TASK ITEM →
An exact reproduction of all the entries below is required.

Version difference data
* * * * * * * * *

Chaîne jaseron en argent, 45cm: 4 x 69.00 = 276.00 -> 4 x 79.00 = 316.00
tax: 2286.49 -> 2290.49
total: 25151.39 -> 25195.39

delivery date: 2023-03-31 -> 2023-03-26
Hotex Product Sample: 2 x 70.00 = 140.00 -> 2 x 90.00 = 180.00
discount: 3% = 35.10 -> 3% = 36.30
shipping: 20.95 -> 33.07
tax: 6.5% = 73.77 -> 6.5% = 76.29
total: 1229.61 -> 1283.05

* * * * * * * * *

FINISHED TASK →
Chaîne jaseron en argent, 45cm: 4 x 69.00 = 276.00 -> 4 x 79.00 = 316.00
tax: 2286.49 -> 2290.49
total: 25151.39 -> 25195.39

delivery date: 2023-03-31 -> 2023-03-26
Hotex Product Sample: 2 x 70.00 = 140.00 -> 2 x 90.00 = 180.00
discount: 3% = 35.10 -> 3% = 36.30
shipping: 20.95 -> 33.07
tax: 6.5% = 73.77 -> 6.5% = 76.29
total: 1229.61 -> 1283.05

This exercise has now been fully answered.